> Dataset entries:
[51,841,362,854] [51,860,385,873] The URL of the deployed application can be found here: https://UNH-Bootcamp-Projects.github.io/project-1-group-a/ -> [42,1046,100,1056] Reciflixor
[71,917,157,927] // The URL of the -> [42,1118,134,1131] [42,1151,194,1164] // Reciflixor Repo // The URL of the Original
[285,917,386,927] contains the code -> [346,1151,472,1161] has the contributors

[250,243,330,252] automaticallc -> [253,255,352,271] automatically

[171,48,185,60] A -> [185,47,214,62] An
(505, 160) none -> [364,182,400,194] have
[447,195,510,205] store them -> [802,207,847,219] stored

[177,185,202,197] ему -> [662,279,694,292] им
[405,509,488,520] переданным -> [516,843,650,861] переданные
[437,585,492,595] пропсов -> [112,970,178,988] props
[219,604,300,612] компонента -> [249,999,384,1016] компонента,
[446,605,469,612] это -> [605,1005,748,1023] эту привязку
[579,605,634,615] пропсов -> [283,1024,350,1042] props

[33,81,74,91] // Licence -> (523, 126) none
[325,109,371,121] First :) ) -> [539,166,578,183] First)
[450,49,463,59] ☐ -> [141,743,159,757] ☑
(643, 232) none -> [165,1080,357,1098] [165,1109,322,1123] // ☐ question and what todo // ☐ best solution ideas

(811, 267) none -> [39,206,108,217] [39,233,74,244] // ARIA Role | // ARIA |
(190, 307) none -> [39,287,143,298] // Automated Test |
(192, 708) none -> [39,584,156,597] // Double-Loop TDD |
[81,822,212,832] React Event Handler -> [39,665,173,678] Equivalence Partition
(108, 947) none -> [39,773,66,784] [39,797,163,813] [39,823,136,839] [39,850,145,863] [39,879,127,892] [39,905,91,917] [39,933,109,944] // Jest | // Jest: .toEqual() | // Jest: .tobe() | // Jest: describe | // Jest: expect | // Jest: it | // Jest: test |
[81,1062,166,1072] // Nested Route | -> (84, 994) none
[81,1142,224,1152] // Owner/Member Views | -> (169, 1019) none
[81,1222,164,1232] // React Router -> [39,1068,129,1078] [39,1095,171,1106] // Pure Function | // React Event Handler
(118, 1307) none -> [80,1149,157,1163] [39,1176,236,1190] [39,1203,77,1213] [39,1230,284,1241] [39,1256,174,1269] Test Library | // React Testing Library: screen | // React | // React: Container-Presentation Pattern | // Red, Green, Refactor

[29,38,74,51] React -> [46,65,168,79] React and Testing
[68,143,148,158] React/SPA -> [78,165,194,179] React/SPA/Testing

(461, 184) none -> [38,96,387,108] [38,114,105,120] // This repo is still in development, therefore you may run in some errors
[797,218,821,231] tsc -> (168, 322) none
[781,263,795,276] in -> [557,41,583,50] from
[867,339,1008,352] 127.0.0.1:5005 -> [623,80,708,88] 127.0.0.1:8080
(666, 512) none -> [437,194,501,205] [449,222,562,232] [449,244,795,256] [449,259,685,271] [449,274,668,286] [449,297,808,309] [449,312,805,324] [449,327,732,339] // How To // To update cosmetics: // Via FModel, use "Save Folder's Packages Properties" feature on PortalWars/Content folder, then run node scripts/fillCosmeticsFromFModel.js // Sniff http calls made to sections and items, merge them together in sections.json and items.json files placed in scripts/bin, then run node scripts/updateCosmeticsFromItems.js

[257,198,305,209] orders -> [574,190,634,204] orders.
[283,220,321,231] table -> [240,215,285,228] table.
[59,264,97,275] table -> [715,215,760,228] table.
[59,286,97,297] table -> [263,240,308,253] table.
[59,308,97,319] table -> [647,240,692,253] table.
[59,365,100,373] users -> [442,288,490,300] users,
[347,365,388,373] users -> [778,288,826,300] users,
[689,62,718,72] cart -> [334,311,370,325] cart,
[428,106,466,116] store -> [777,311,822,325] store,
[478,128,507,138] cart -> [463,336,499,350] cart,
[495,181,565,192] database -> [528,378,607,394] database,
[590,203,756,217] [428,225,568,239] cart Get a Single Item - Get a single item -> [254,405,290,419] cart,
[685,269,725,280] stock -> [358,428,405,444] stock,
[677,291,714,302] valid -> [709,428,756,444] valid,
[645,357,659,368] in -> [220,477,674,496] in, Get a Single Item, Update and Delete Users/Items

> Exercise aim: Reproduce exactly the stretch of the material above that starts at the line with "[71,917,157,927] // The" and ends at the line with "[81,1222,164,1232] // React", both included, and nothing else.

> Finished exercise:
[71,917,157,927] // The URL of the -> [42,1118,134,1131] [42,1151,194,1164] // Reciflixor Repo // The URL of the Original
[285,917,386,927] contains the code -> [346,1151,472,1161] has the contributors

[250,243,330,252] automaticallc -> [253,255,352,271] automatically

[171,48,185,60] A -> [185,47,214,62] An
(505, 160) none -> [364,182,400,194] have
[447,195,510,205] store them -> [802,207,847,219] stored

[177,185,202,197] ему -> [662,279,694,292] им
[405,509,488,520] переданным -> [516,843,650,861] переданные
[437,585,492,595] пропсов -> [112,970,178,988] props
[219,604,300,612] компонента -> [249,999,384,1016] компонента,
[446,605,469,612] это -> [605,1005,748,1023] эту привязку
[579,605,634,615] пропсов -> [283,1024,350,1042] props

[33,81,74,91] // Licence -> (523, 126) none
[325,109,371,121] First :) ) -> [539,166,578,183] First)
[450,49,463,59] ☐ -> [141,743,159,757] ☑
(643, 232) none -> [165,1080,357,1098] [165,1109,322,1123] // ☐ question and what todo // ☐ best solution ideas

(811, 267) none -> [39,206,108,217] [39,233,74,244] // ARIA Role | // ARIA |
(190, 307) none -> [39,287,143,298] // Automated Test |
(192, 708) none -> [39,584,156,597] // Double-Loop TDD |
[81,822,212,832] React Event Handler -> [39,665,173,678] Equivalence Partition
(108, 947) none -> [39,773,66,784] [39,797,163,813] [39,823,136,839] [39,850,145,863] [39,879,127,892] [39,905,91,917] [39,933,109,944] // Jest | // Jest: .toEqual() | // Jest: .tobe() | // Jest: describe | // Jest: expect | // Jest: it | // Jest: test |
[81,1062,166,1072] // Nested Route | -> (84, 994) none
[81,1142,224,1152] // Owner/Member Views | -> (169, 1019) none
[81,1222,164,1232] // React Router -> [39,1068,129,1078] [39,1095,171,1106] // Pure Function | // React Event Handler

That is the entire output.